■ **Task to carry out**
Which lines of the data below hold "none"? Copy each of them.

■ **Material supplied**
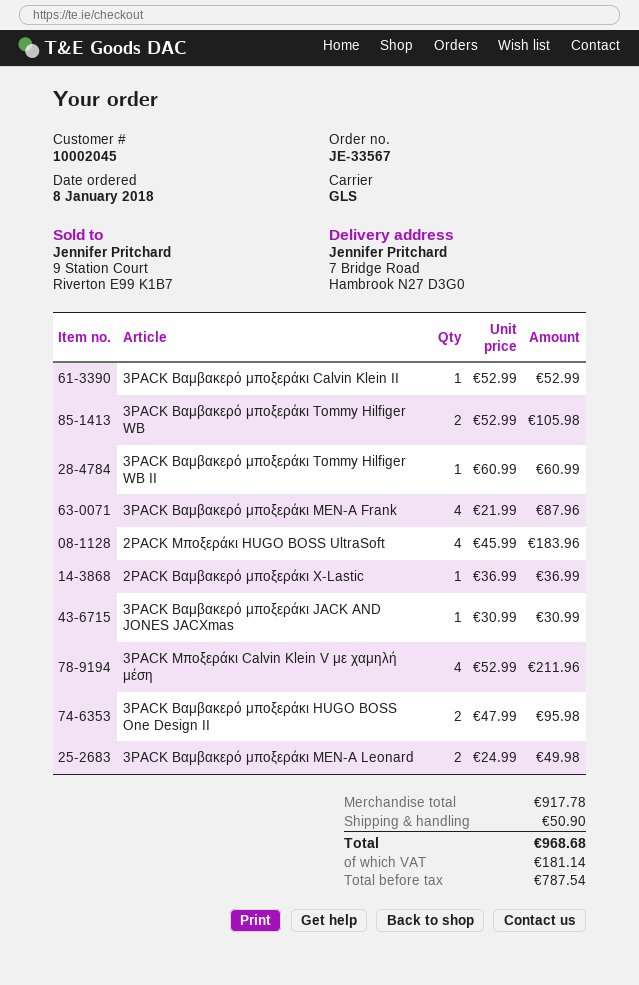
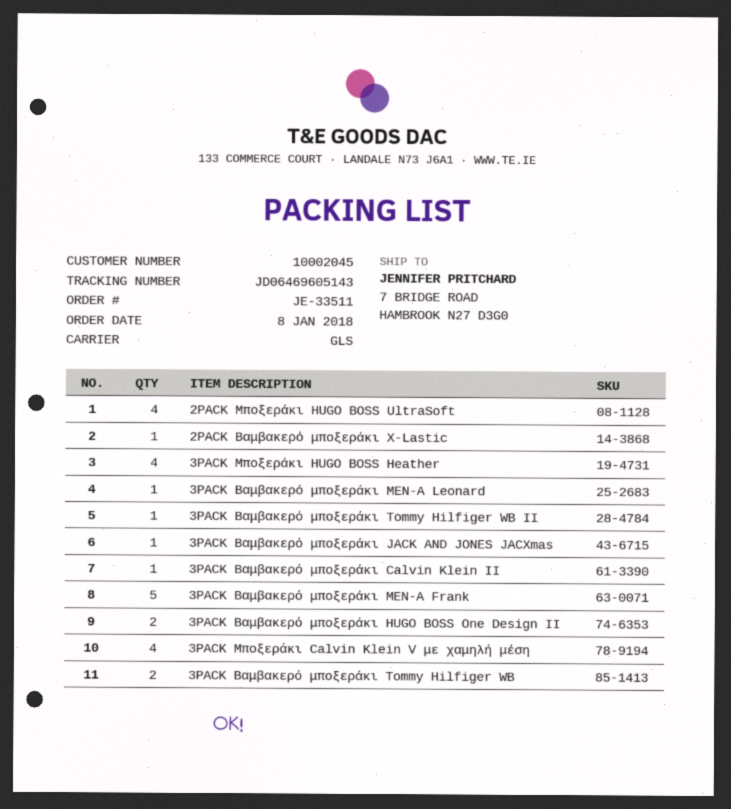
order number: JE-33567 -> JE-33511
3PACK Βαμβακερό μποξεράκι MEN-A Frank: 4 -> 5
3PACK Βαμβακερό μποξεράκι MEN-A Leonard: 2 -> 1
3PACK Μποξεράκι HUGO BOSS Heather: none -> 4

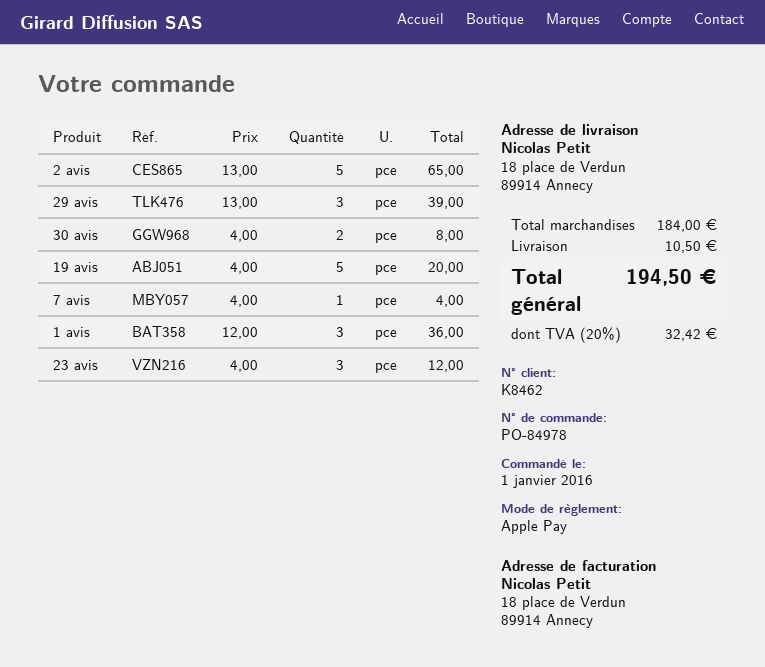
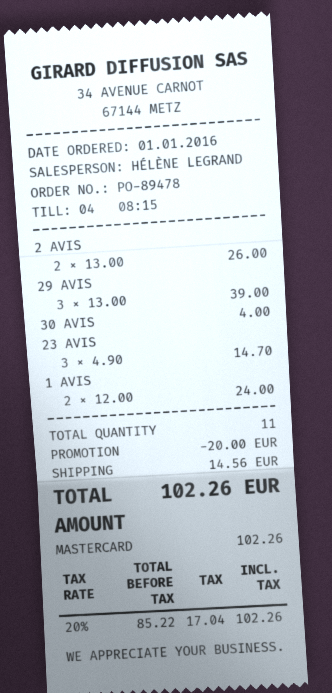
order number: PO-84978 -> PO-89478
payment method: Apple Pay -> Mastercard
2 avis: 5 x 13.00 = 65.00 -> 2 x 13.00 = 26.00
30 avis: 2 x 4.00 = 8.00 -> 1 x 4.00 = 4.00
19 avis: 5 x 4.00 = 20.00 -> none
7 avis: 1 x 4.00 = 4.00 -> none
1 avis: 3 x 12.00 = 36.00 -> 2 x 12.00 = 24.00
23 avis: 3 x 4.00 = 12.00 -> 3 x 4.90 = 14.70
discount: none -> 20.00
shipping: 10.50 -> 14.56
tax: 20% = 32.42 -> 20% = 17.04
total: 194.50 -> 102.26

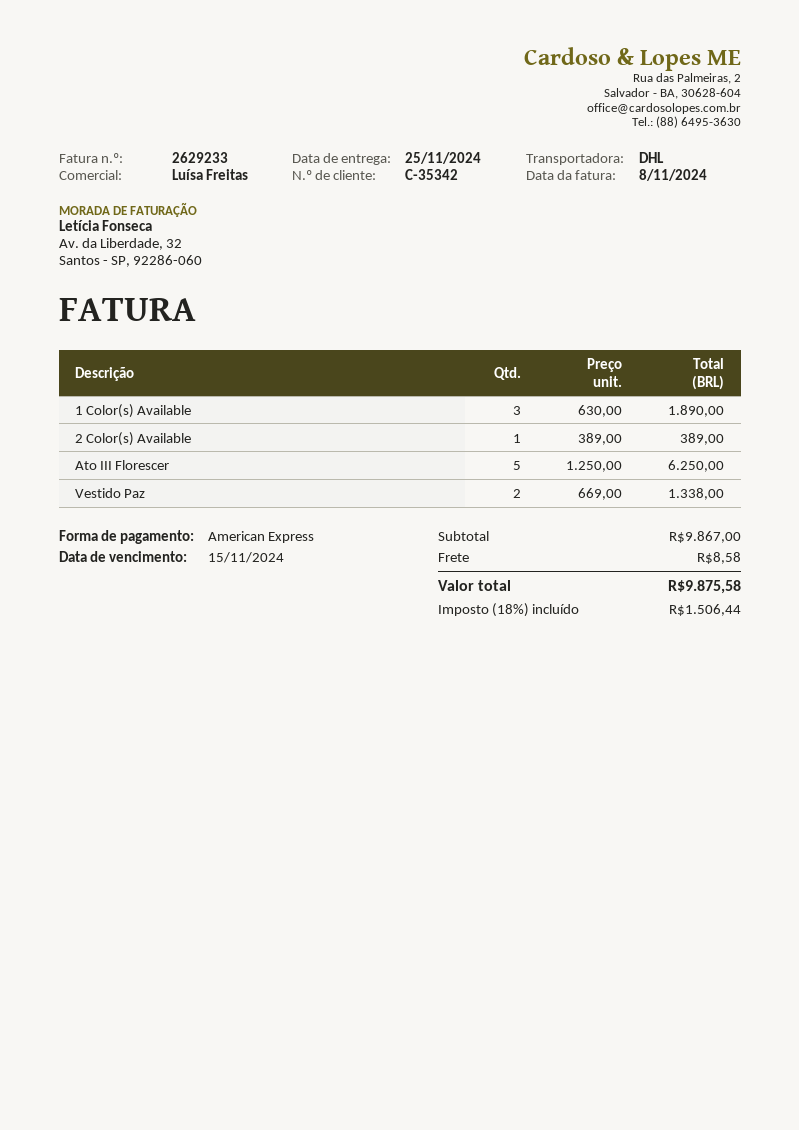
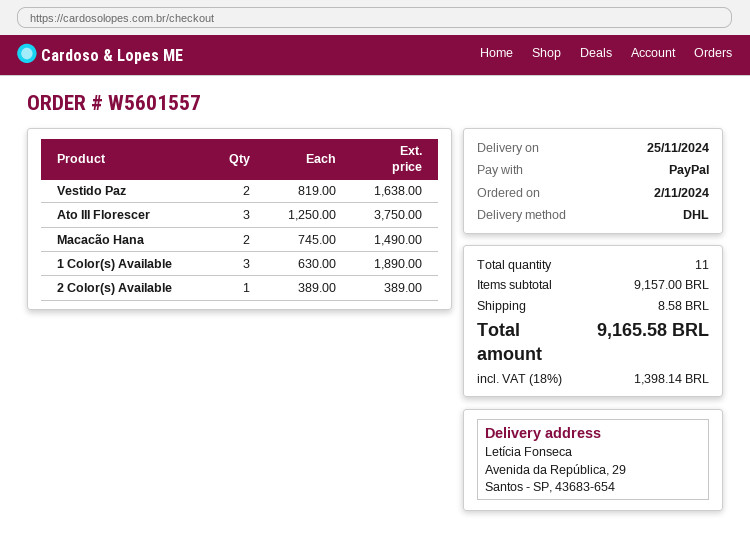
payment method: American Express -> PayPal
Ato III Florescer: 5 x 1250.00 = 6250.00 -> 3 x 1250.00 = 3750.00
Vestido Paz: 2 x 669.00 = 1338.00 -> 2 x 819.00 = 1638.00
Macacão Hana: none -> 2 x 745.00 = 1490.00
subtotal: 9867.00 -> 9157.00
tax: 18% = 1506.44 -> 18% = 1398.14
total: 9875.58 -> 9165.58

■ **Response**
3PACK Μποξεράκι HUGO BOSS Heather: none -> 4
19 avis: 5 x 4.00 = 20.00 -> none
7 avis: 1 x 4.00 = 4.00 -> none
discount: none -> 20.00
Macacão Hana: none -> 2 x 745.00 = 1490.00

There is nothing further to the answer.